Por su parte, tanto Shuichi Hosoda como Guillermo Foscarini coincidieron en que uno de los pasos fundamentales a la hora de hablar de la explotación de minerales es generar un marco legislativo sólido que pueda respaldar cualquier tipo de inversión extranjera, en especial atendiendo la complejidad con la que cuentan los proyectos de extracción y refinamiento de los diferentes recursos.

Ambos disertantes subrayaron el hecho de que los altos costos que representa la minería necesariamente deben verse apoyados en estructuras o empresas que puedan sostener todo el proceso, en especial cuando se habla de un proceso sostenible que genere una verdadera cadena de valor agregado.

“Los países de la región deben apuntar a un marco normativo sólido en materia medioambiental, ya que debe haber transparencia en los procesos y certidumbre porque todos deben conocer las políticas del juego”, enfatizó Roy Eriksson.

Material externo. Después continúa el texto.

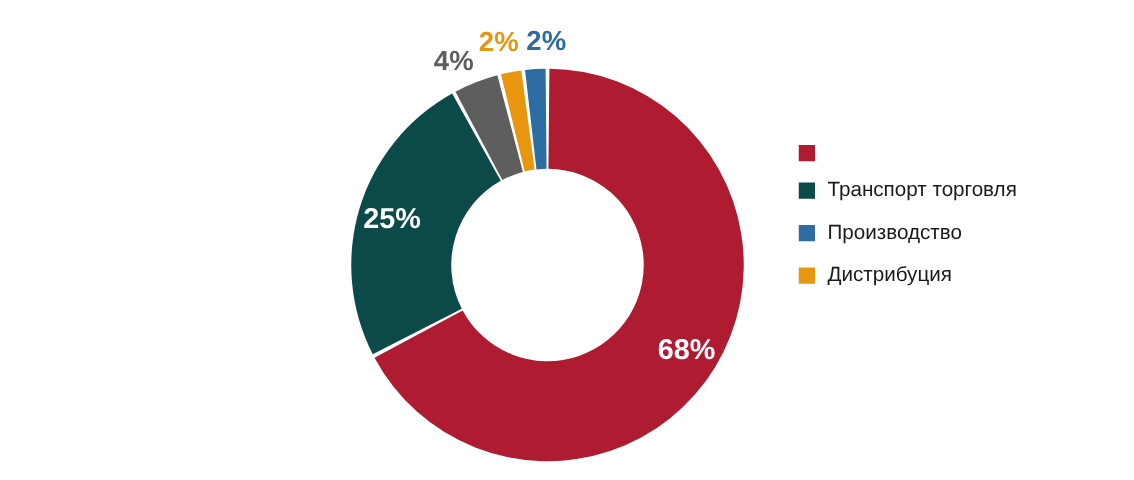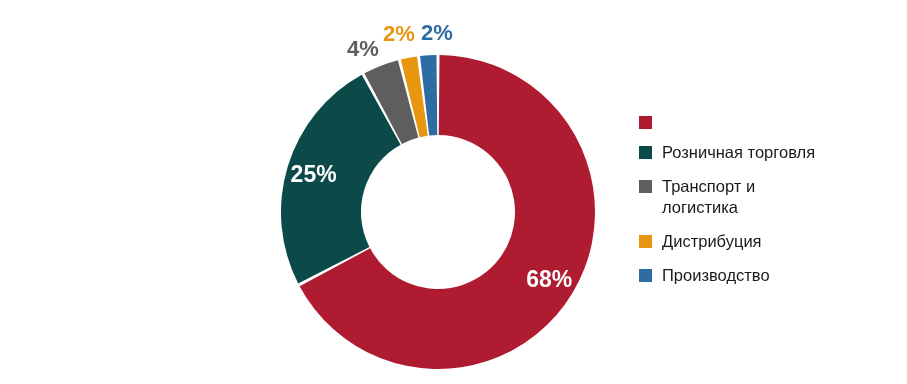--- a/index.html
+++ b/index.html
@@ -89,7 +89,7 @@
       </div>
       <div class="legend-item">
         <span class="legend-swatch" style="background: rgb(11, 74, 73);"></span>
-        <span class="legend-label">Розничная торговля</span>
+        <span class="legend-label">Транспорт торговля</span>
       </div>
       <div class="legend-item">
         <span class="legend-swatch" style="background: rgb(94, 94, 94);"></span>

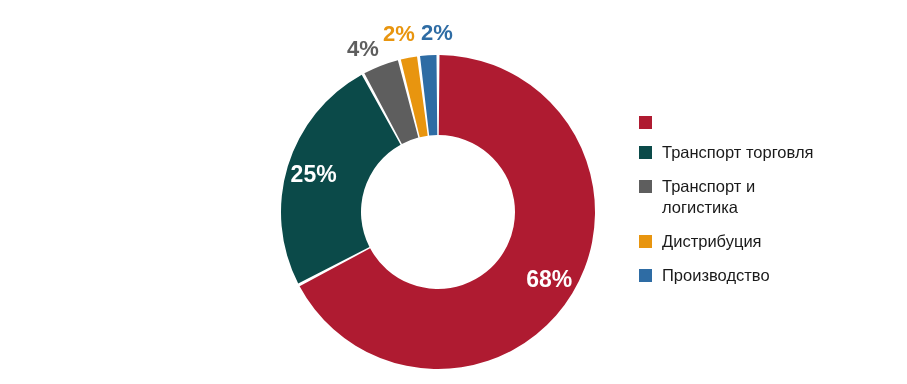--- a/index.html
+++ b/index.html
@@ -92,11 +92,6 @@
         <span class="legend-label">Транспорт торговля</span>
       </div>
       <div class="legend-item">
-        <span class="legend-swatch" style="background: rgb(94, 94, 94);"></span>
-        <span class="legend-label">Транспорт и
-логистика</span>
-      </div>
-      <div class="legend-item">
         <span class="legend-swatch" style="background: rgb(232, 149, 15);"></span>
         <span class="legend-label">Дистрибуция</span>
       </div>

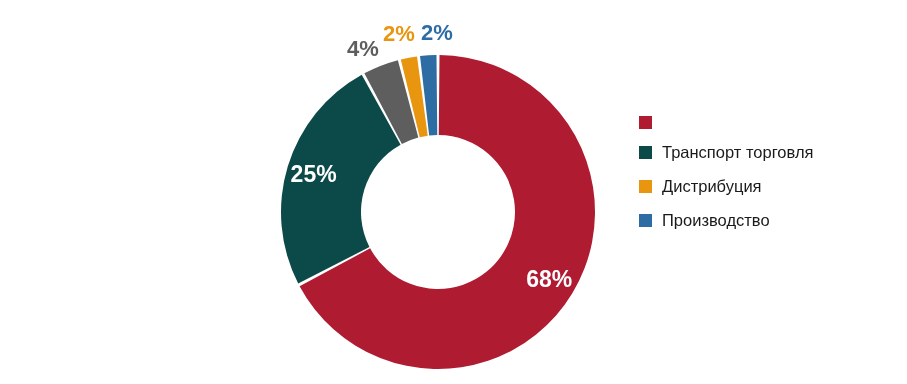--- a/index.html
+++ b/index.html
@@ -92,12 +92,12 @@
         <span class="legend-label">Транспорт торговля</span>
       </div>
       <div class="legend-item">
+        <span class="legend-swatch" style="background: rgb(46, 108, 164);"></span>
+        <span class="legend-label">Производство</span>
+      </div>
+      <div class="legend-item">
         <span class="legend-swatch" style="background: rgb(232, 149, 15);"></span>
         <span class="legend-label">Дистрибуция</span>
-      </div>
-      <div class="legend-item">
-        <span class="legend-swatch" style="background: rgb(46, 108, 164);"></span>
-        <span class="legend-label">Производство</span>
       </div>
     </div>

Foto: Matias Amarilla

Experiencias

Como representante de uno de los países con mayores avances en la minería, como lo es Finlandia, Roy Eriksson argumentó que el primer paso y quizá el más fundamental es contar con un marco regulatorio sólido, con políticas públicas claras y, por sobre todo, con un modelo de país predecible y estable que le permita al inversor mirar al futuro sin grandes cambios.

“Los países de la región deben apuntar a un marco normativo sólido en materia medioambiental, ya que debe haber transparencia en los procesos y certidumbre porque todos deben conocer las políticas del juego”, enfatizó Eriksson.

En la misma tesitura, Julia Torreblanca expresó que dentro de la cultura de trabajo de la empresa a la que representa, se ha arraigado de manera exitosa el poder incluir a la comunidad en los proyectos mineros y enfocar el sistema de trabajo a uno que sea responsable con el medio ambiente.

En el caso particular de la explotación de ciertos minerales, la misma apuntó que trabajan con plantas de tratamiento de agua, ayudando así a las comunidades a acceder a agua limpia y, a la par, volver más efectivos los procesos de extracción con procesos sostenibles a largo plazo, atendiendo que todo recurso es limitado.